Data for analysis =
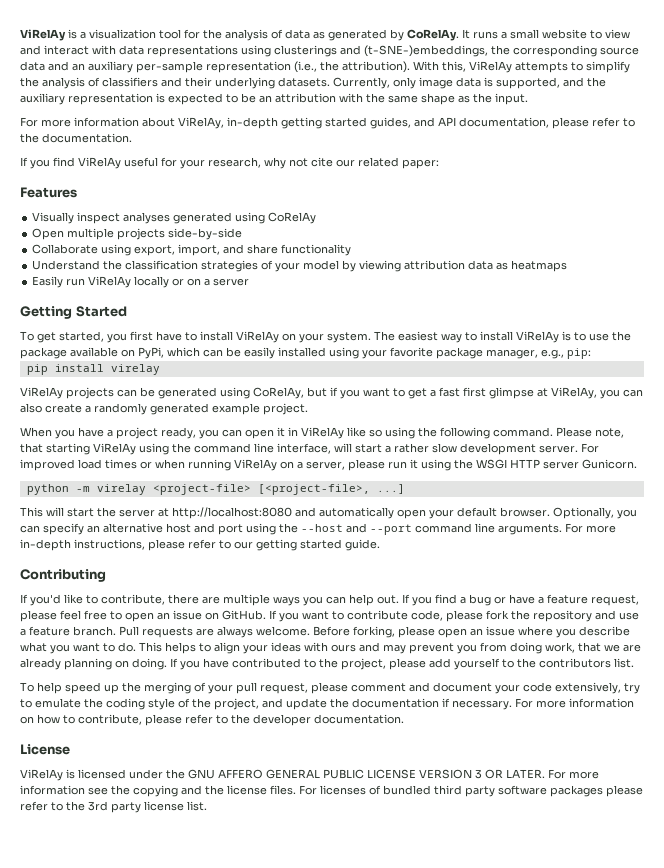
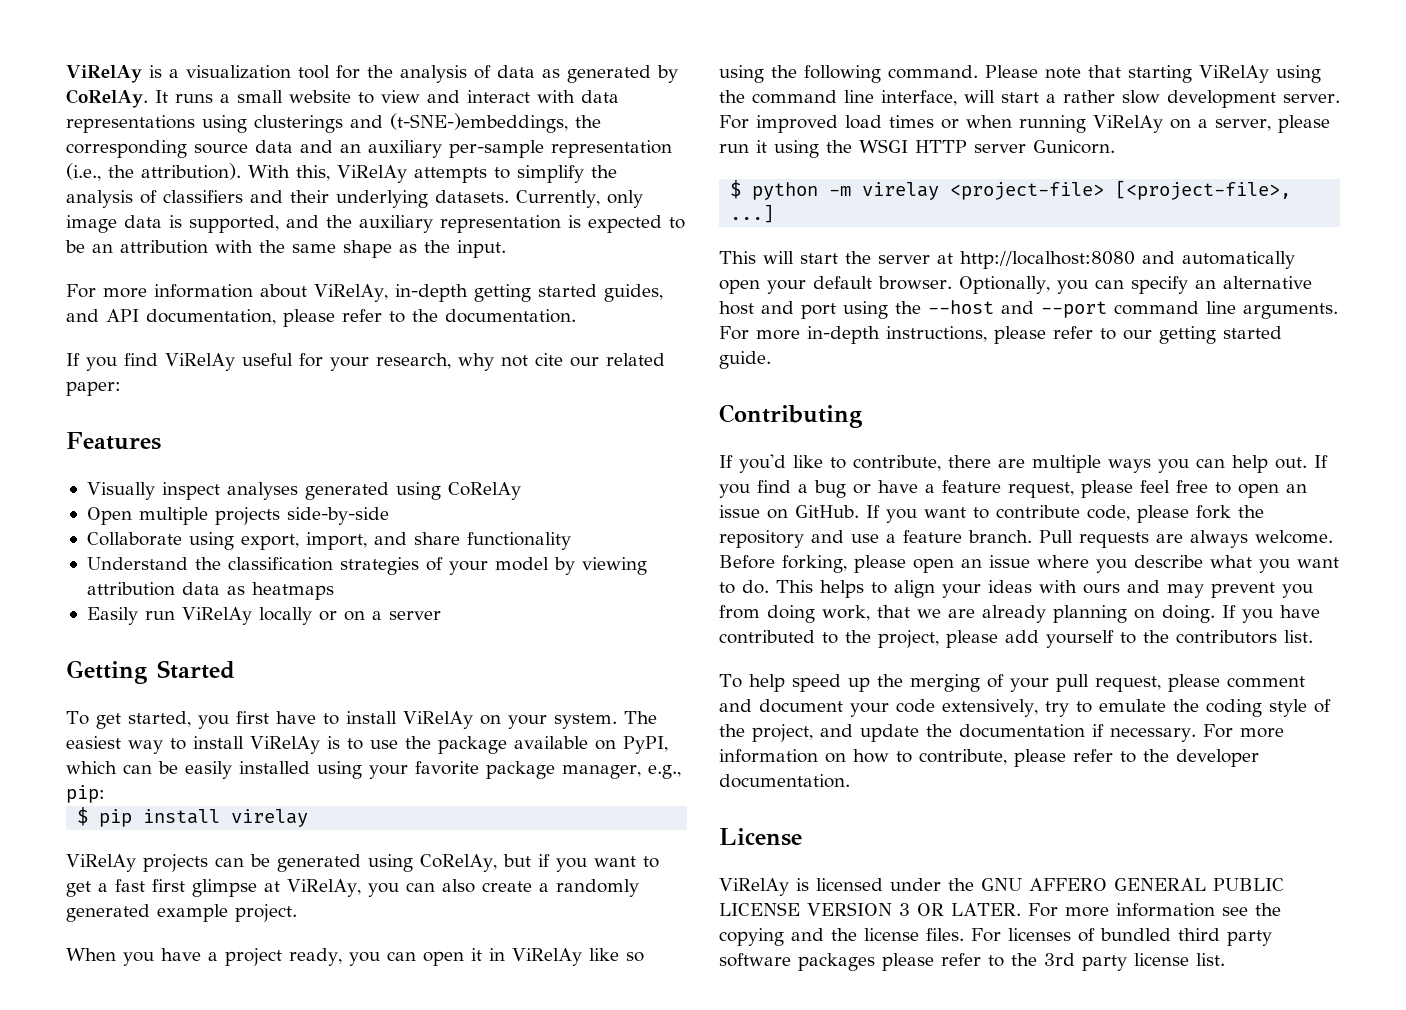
- The easiest way to install ViRelAy is to use the package available on PyPi, which can be easily installed using your favorite package manager, e.g., pip:
+ The easiest way to install ViRelAy is to use the package available on PyPI, which can be easily installed using your favorite package manager, e.g., pip:
- pip install virelay
+ $ pip install virelay
- Please note, that starting ViRelAy using the command line interface, will start a rather slow development server.
+ Please note that starting ViRelAy using the command line interface, will start a rather slow development server.
- python -m virelay <project-file> [<project-file>, ...]
+ $ python -m virelay <project-file> [<project-file>, ...]

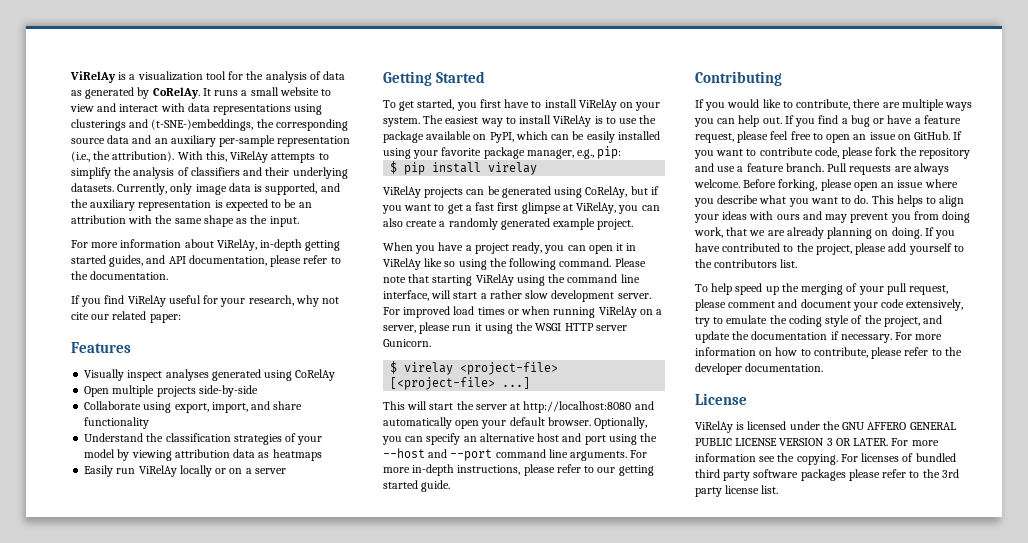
- $ python -m virelay <project-file> [<project-file>, ...]
+ $ virelay <project-file> [<project-file> ...]
- If you'd like to contribute, there are multiple ways you can help out.
+ If you would like to contribute, there are multiple ways you can help out.
- For more information see the copying and the license files.
+ For more information see the copying.

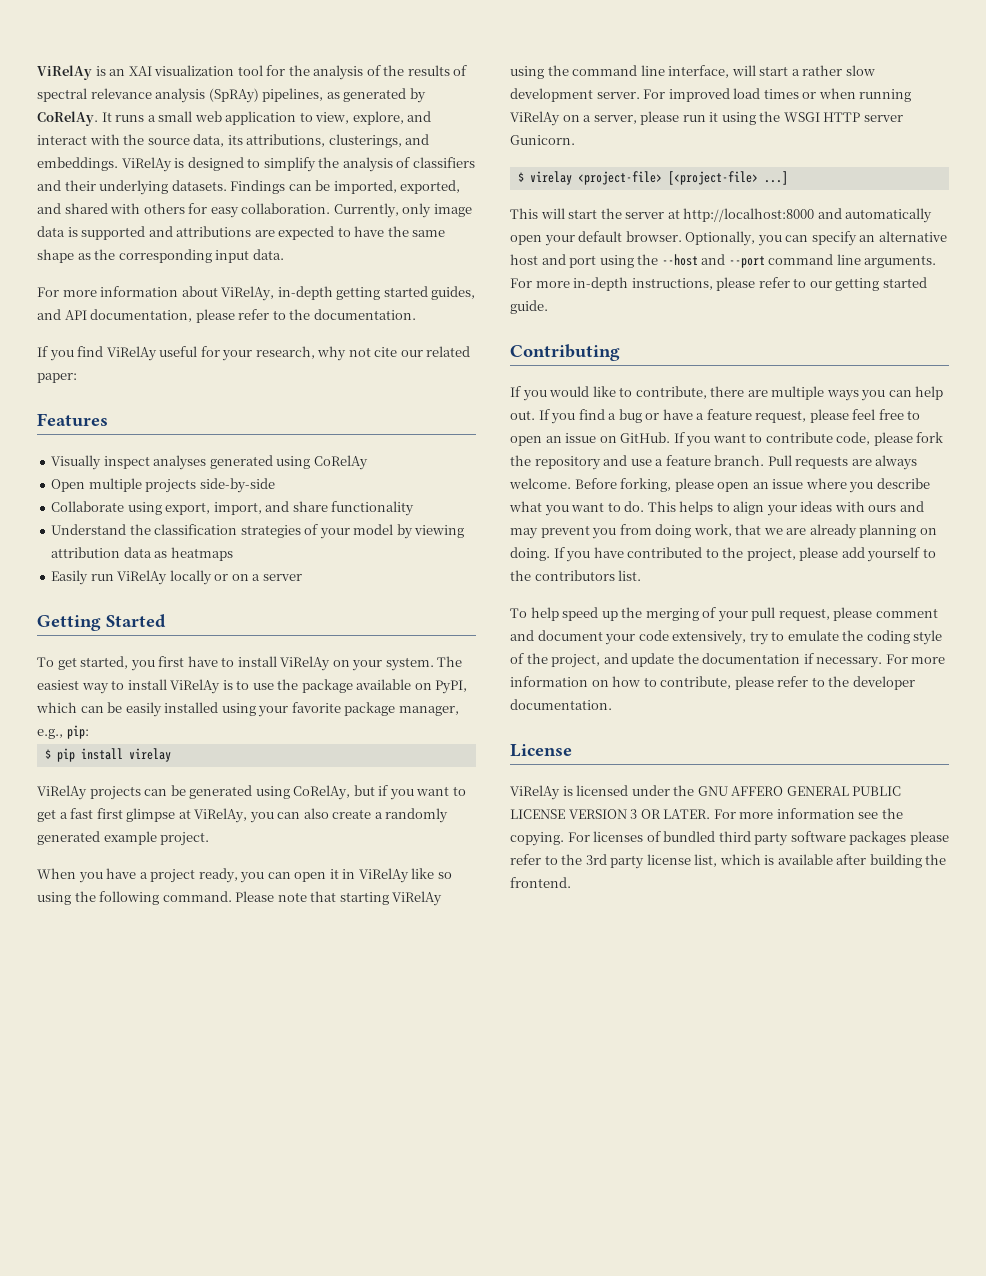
- ViRelAy is a visualization tool for the analysis of data as generated by CoRelAy.
+ ViRelAy is an XAI visualization tool for the analysis of the results of spectral relevance analysis (SpRAy) pipelines, as generated by CoRelAy.
- It runs a small website to view and interact with data representations using clusterings and (t-SNE-)embeddings, the corresponding source data and an auxiliary per-sample representation (i.e., the attribution). With this, ViRelAy attempts to simplify the analysis of classifiers and their underlying datasets.
+ It runs a small web application to view, explore, and interact with the source data, its attributions, clusterings, and embeddings. ViRelAy is designed to simplify the analysis of classifiers and their underlying datasets.
+ Findings can be imported, exported, and shared with others for easy collaboration.
- Currently, only image data is supported, and the auxiliary representation is expected to be an attribution with the same shape as the input.
+ Currently, only image data is supported and attributions are expected to have the same shape as the corresponding input data.
- This will start the server at http://localhost:8080 and automatically open your default browser.
+ This will start the server at http://localhost:8000 and automatically open your default browser.
- For licenses of bundled third party software packages please refer to the 3rd party license list.
+ For licenses of bundled third party software packages please refer to the 3rd party license list, which is available after building the frontend.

Instructions for the task =
Exact lines only, please. Repeat everything from the top of the records through the line containing "- This will", both ends in and pictures out.

Worked solution =
- The easiest way to install ViRelAy is to use the package available on PyPi, which can be easily installed using your favorite package manager, e.g., pip:
+ The easiest way to install ViRelAy is to use the package available on PyPI, which can be easily installed using your favorite package manager, e.g., pip:
- pip install virelay
+ $ pip install virelay
- Please note, that starting ViRelAy using the command line interface, will start a rather slow development server.
+ Please note that starting ViRelAy using the command line interface, will start a rather slow development server.
- python -m virelay <project-file> [<project-file>, ...]
+ $ python -m virelay <project-file> [<project-file>, ...]

- $ python -m virelay <project-file> [<project-file>, ...]
+ $ virelay <project-file> [<project-file> ...]
- If you'd like to contribute, there are multiple ways you can help out.
+ If you would like to contribute, there are multiple ways you can help out.
- For more information see the copying and the license files.
+ For more information see the copying.

- ViRelAy is a visualization tool for the analysis of data as generated by CoRelAy.
+ ViRelAy is an XAI visualization tool for the analysis of the results of spectral relevance analysis (SpRAy) pipelines, as generated by CoRelAy.
- It runs a small website to view and interact with data representations using clusterings and (t-SNE-)embeddings, the corresponding source data and an auxiliary per-sample representation (i.e., the attribution). With this, ViRelAy attempts to simplify the analysis of classifiers and their underlying datasets.
+ It runs a small web application to view, explore, and interact with the source data, its attributions, clusterings, and embeddings. ViRelAy is designed to simplify the analysis of classifiers and their underlying datasets.
+ Findings can be imported, exported, and shared with others for easy collaboration.
- Currently, only image data is supported, and the auxiliary representation is expected to be an attribution with the same shape as the input.
+ Currently, only image data is supported and attributions are expected to have the same shape as the corresponding input data.
- This will start the server at http://localhost:8080 and automatically open your default browser.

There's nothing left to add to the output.